An event is something happened that our application needs to react to. Changing the customer address, making a purchase, or calculating the customer bill, are all events. These events might come from the external world or triggered internally such as having a scheduled job that is being executed every some time.

And the essence here is to capture these events and then process them to cause changes to the application in addition to storing them as an audit log.

The workflow

The figure above shows three components: Customer, Order and Payment services. Each of these services receives requests and convert the inputs into a stream of events which are then stored in a persistent log. Each event is encapsulated into an event model, an event object.

The event processor is what reads the events from the log and processes them causing our application to do whatever it’s supposed to do.

The event log can be split into muliple logs and use a separate processor for them.

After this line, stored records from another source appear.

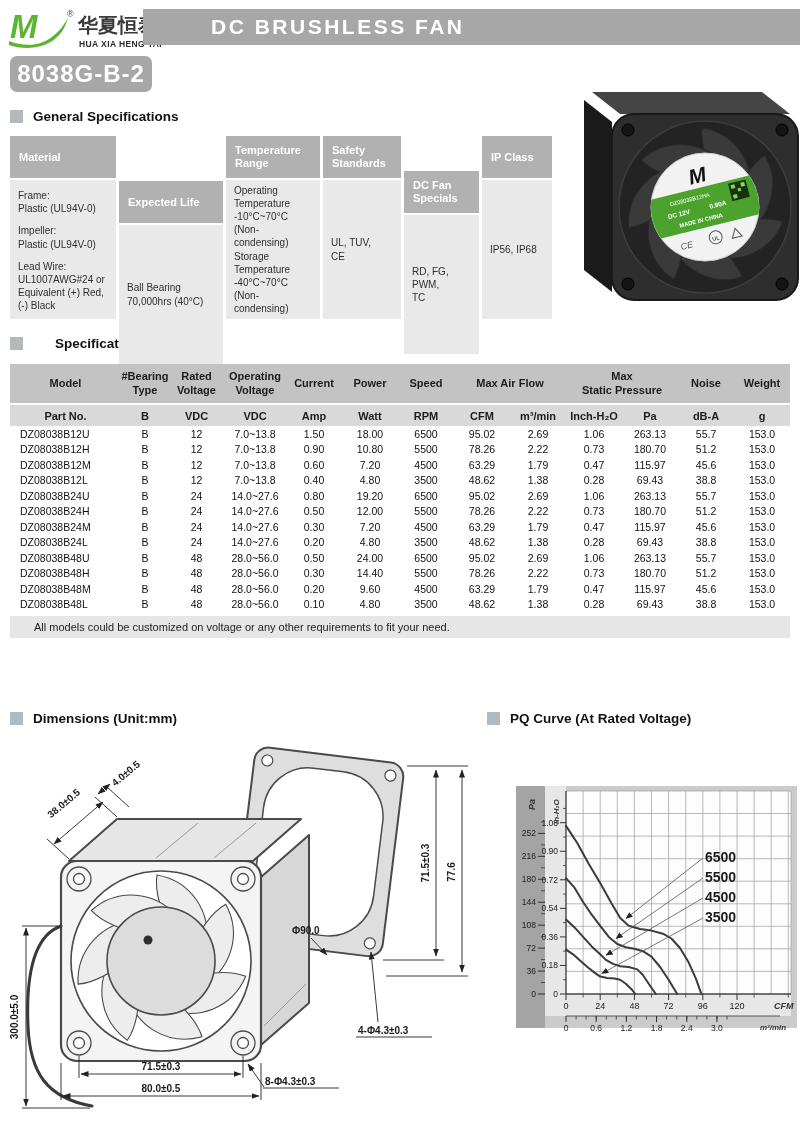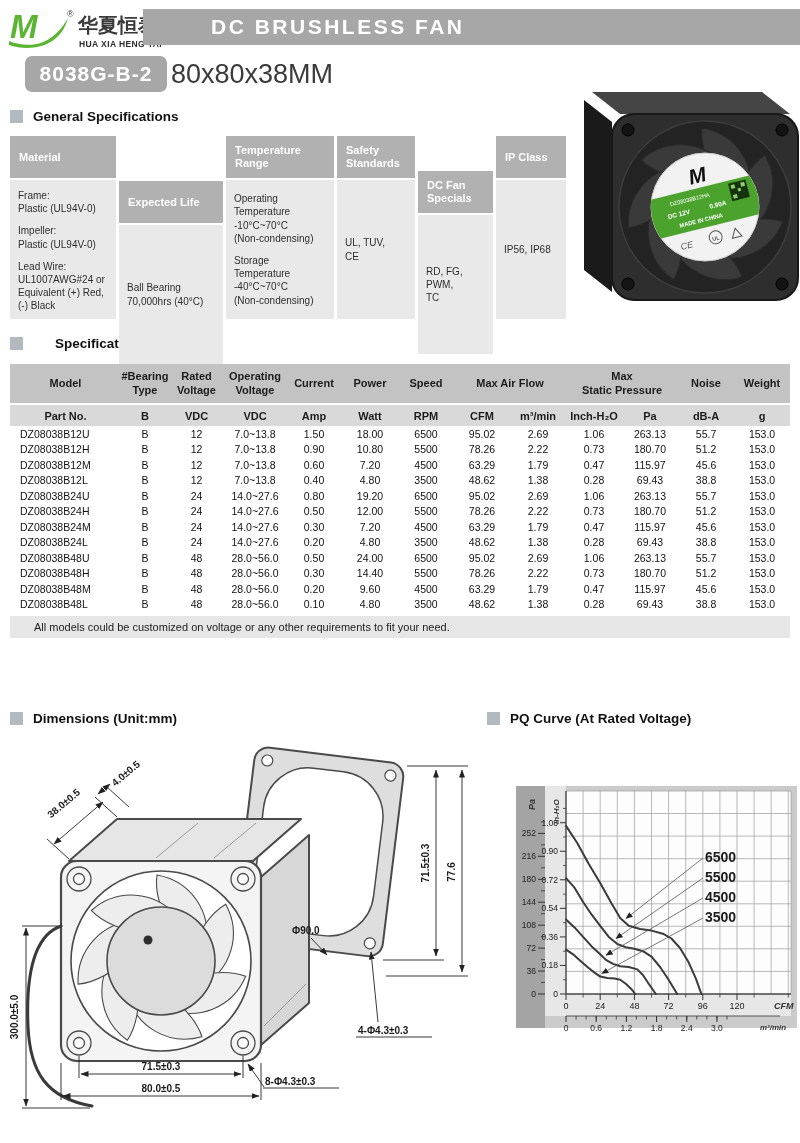--- a/index.html
+++ b/index.html
@@ -5,22 +5,22 @@
   * { margin:0; padding:0; box-sizing:border-box; }
   html,body { background:#fff; }
   body { font-family:"Liberation Sans", sans-serif; }
   #page { position:relative; width:800px; height:1143px; background:#fff; overflow:hidden; }
 
   
   #logo { position:absolute; left:8px; top:4px; width:180px; height:52px; }
   #banner { position:absolute; left:143px; top:9px; width:657px; height:36px; background:#a7a7a7;
             color:#fff; font-weight:bold; font-size:21px; letter-spacing:2.5px; line-height:36px; padding-left:68px; }
   #model-badge { position:absolute; left:10px; top:56px; width:142px; height:36px; background:#a7a7a7;
-            border-radius:7px; color:#fff; font-weight:bold; font-size:21px; letter-spacing:1px;
-            text-align:center; line-height:36px;margin-left:15px; }
+            border-radius:7px; color:#fff; font-weight:bold; font-size:24px; letter-spacing:1px;
+            text-align:center; line-height:36px; }
   #size-label { position:absolute; left:171px; top:56px; height:36px; line-height:37px; font-size:27px; color:#3b3b3b; }
 
   
   .sec { position:absolute; display:flex; align-items:center; gap:10px;text-align:right; }
   .sec .sq { width:13px; height:13px; background:#b2bac0; }
   .sec .t { font-weight:bold; font-size:13.5px; color:#111; }
   #sec-general { left:10px; top:109px; }
   #sec-specs   { left:10px; top:336px;gap:32px; }
   #sec-dims    { left:10px; top:711px; }
   #sec-pq      { left:487px; top:711px; }
@@ -64,21 +64,20 @@
 
   <svg id="logo" viewBox="0 0 180 52">
     <text x="2" y="34" font-size="33" font-weight="bold" font-style="italic" fill="#5cb531">M</text>
     <path d="M1 37 C 22 45, 44 42, 60 14 C 52 44, 22 48, 1 41 Z" fill="#5cb531"></path>
     <text x="59" y="13" font-size="9" fill="#444">®</text>
     <text x="70" y="28" font-size="20" font-weight="bold" fill="#3a3a3a">华夏恒泰</text>
     <text x="71" y="43" font-size="8.5" font-weight="bold" letter-spacing="0.4" fill="#2c2c2c">HUA XIA HENG TAI</text>
   </svg>
   <div id="banner">DC BRUSHLESS FAN</div>
   <div id="model-badge">8038G-B-2</div>
-  <div id="size-label">80x80x38MM</div>
 
   <div class="sec" id="sec-general">
     <div class="sq"></div>
     <div class="t">General Specifications</div>
   </div>
   <div class="sec" id="sec-specs">
     <div class="sq"></div>
     <div class="t">Specifications</div>
   </div>
   <div class="sec" id="sec-dims">
@@ -106,21 +105,21 @@
           <div>(-) Black</div>
         </div>
       </div>
       <div class="gcol" style="width: 104px; margin-top: 45px;">
         <div class="ghead">Expected Life</div>
         <div class="gbody mid">
           <div>Ball Bearing</div>
           <div>70,000hrs (40°C)</div>
         </div>
       </div>
-      <div class="gcol" style="width: 108px;">
+      <div class="gcol" style="width: 94px;">
         <div class="ghead">Temperature Range</div>
         <div class="gbody mid">
           <div>Operating</div>
           <div>Temperature</div>
           <div>-10°C~70°C</div>
           <div>(Non-condensing)</div>
           <div class="gap"></div>
           <div>Storage</div>
           <div>Temperature</div>
           <div>-40°C~70°C</div>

While most of the interactions are asynchronous, that is not always the case. A request sent to the event processor directly demanding the customer address change and waiting for a response can be a synchronous task.

Event Data

Events flow in the application carrying some data along. Since each event represents something that has happened in the past then it makes sense to be immutable. That is extremely important, particularly when using the event logs to keep tracking of changes to our application.

However, we may also attach some mutable data that has no side effects such as the result of the processing.

For instance, immutable data would include the items ordered by a customer and how much did they cost at that time, while mutable data can include the confirmation statement generated as a result.

It is also worth recording the time the event was captured by our application and the time the event was processed. Both might, and will, be different.

Lastly, storing the previous state of the application in the event object might be handy when reversing that event — We’ll get into reversing events later.

Benefits?

We’ve got a log of events provides a full record of what happened and can also be used for debugging.

We can easily know what happened in the past at any given point of time.

Now, because these components, these services work together, that brings us to a question: How can they interact by sending and listening to events?.

Collaboration

Most of the interactions are being driven by requests. One component needs information from another so it queries it asking for that information. Or, perhaps, a component might issue a command to another demanding a change or an action to be taken.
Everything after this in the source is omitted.